1. Est-ce qu’il y a dans l’introduction du livret « Marie Reine
de la Paix à Kurescek » (dont sont tirés les textes
du site Internet ; note de la traductrice) quelque chose qui n’est pas
en accord avec la doctrine de l’Eglise catholique ou l’enseignement des
docteurs de l’Eglise ?
2. Est-ce que le contenu des messages est en accord avec la doctrine
de la foi de l’Eglise, l’enseignement des docteurs de l’Eglise et les principes
moraux de l’Eglise catholique ?
3. Est-ce qu’on peut accepter les recommandations contenues dans les
messages en tant qu’une exhortation pour notre vie spirituelle personnelle
? Est-ce qu’on peut les diffuser ?
Le président de la Commission, professeur dr. F. Orazem, a répondu que la Commission en principe ne donnait aucune déclaration sur les causes qu’elle traitait. C’est pourquoi il ne pouvait pas répondre aux questions posées. L’avis de la Commission était que chacun devait agir selon sa conscience.

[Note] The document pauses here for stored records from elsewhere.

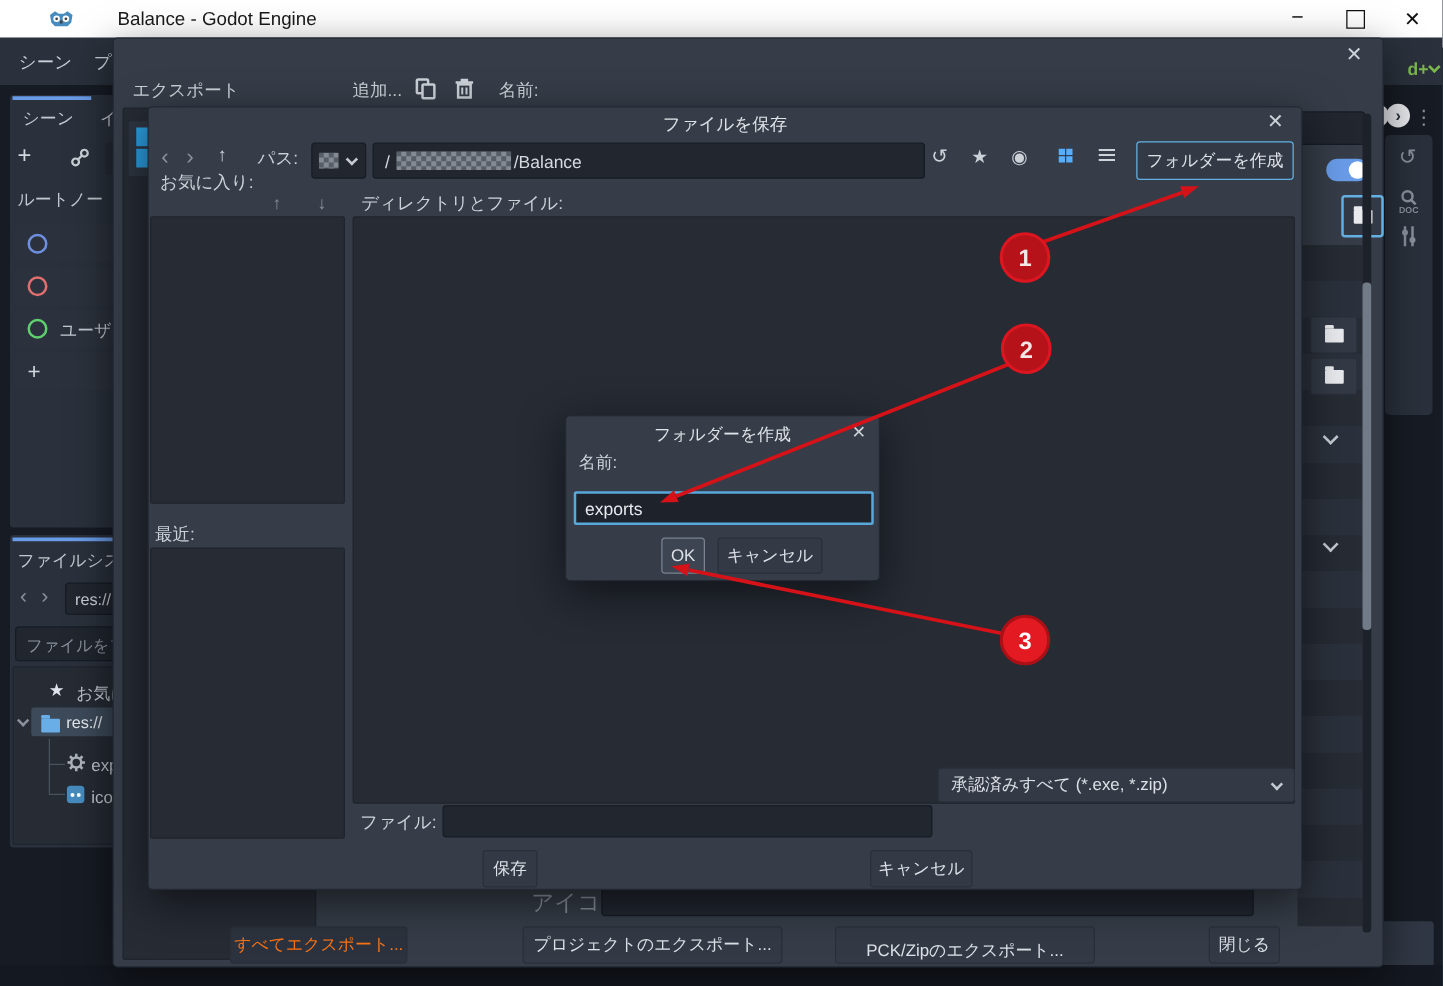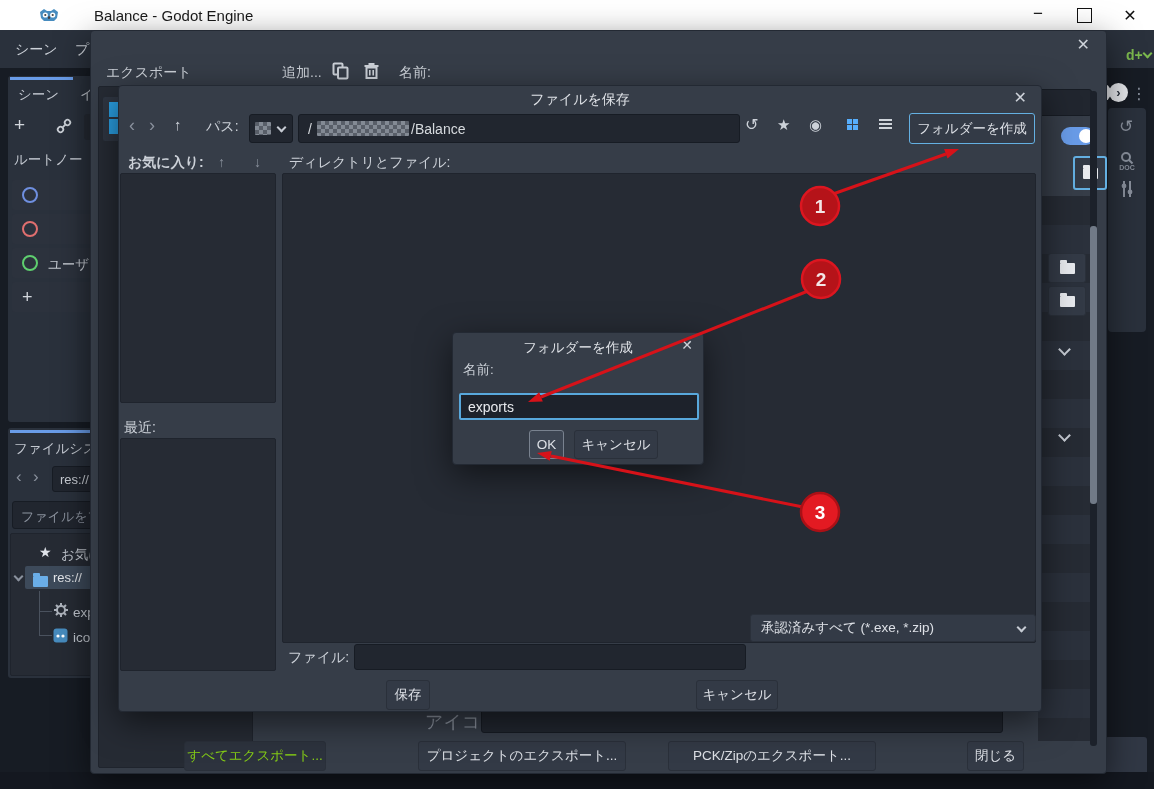"お気に入り:" span.abs { font-weight: bold -> none; top: 69px -> 52px }
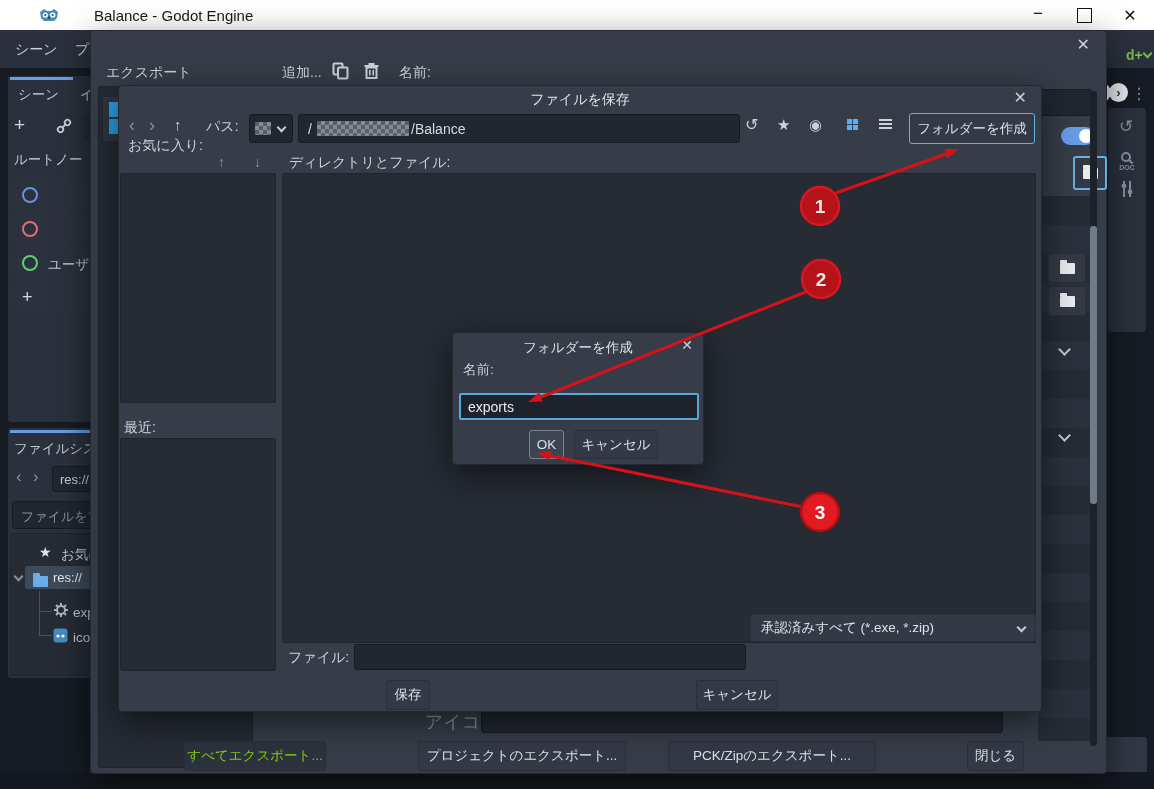"すべてエクスポート..." div.abs { color: #84cc16 -> #f97316 }
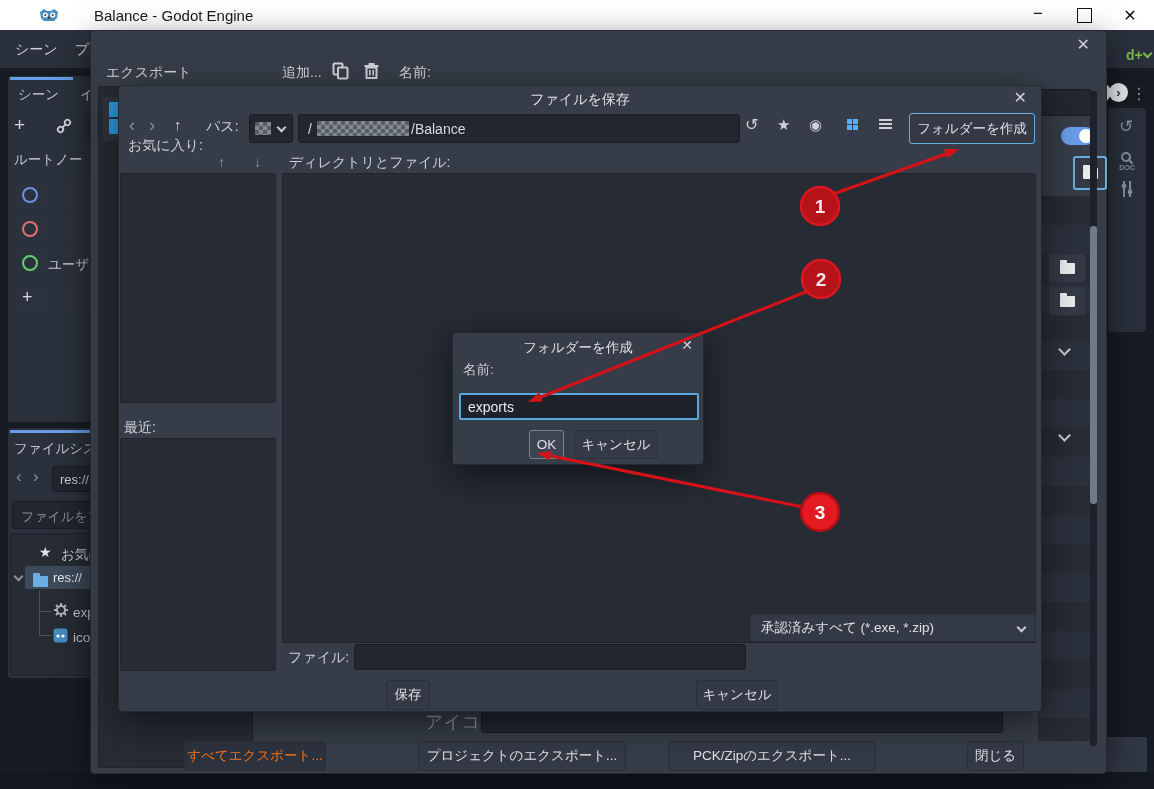"PCK/Zipのエクスポート..." div.abs { align-items: none -> flex-end }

Père Sef a ensuite adressé les mêmes questions à
monseigneur Sustar, l’archevêque, et a reçu la réponse
suivante : »En ce qui concerne Tes trois questions posées
à la Commission dans Ta lettre du 31 octobre 1993, je peux donner
une réponse positive pour les deux premières questions. Quant
à la troisième, je Te prie de patienter un peu car je voudrais
obtenir l’avis de la Commission lors de sa prochaine réunion. »
De cette lettre il s’ensuit que ni dans l’introduction du livret «
Marie Reine de la Paix à Kurescek » ni dans les messages il
n’y a rien qui soit contestable du point de vue de la doctrine de la foi
de l’Eglise ou de la morale.
Monsieur l’archevêque a donné la troisième réponse
au père Sef au début du mai. La réponse était
: »Oui, on le peut. »
Par ce texte aucun avis sur le caractère surnaturel des messages n’est donné.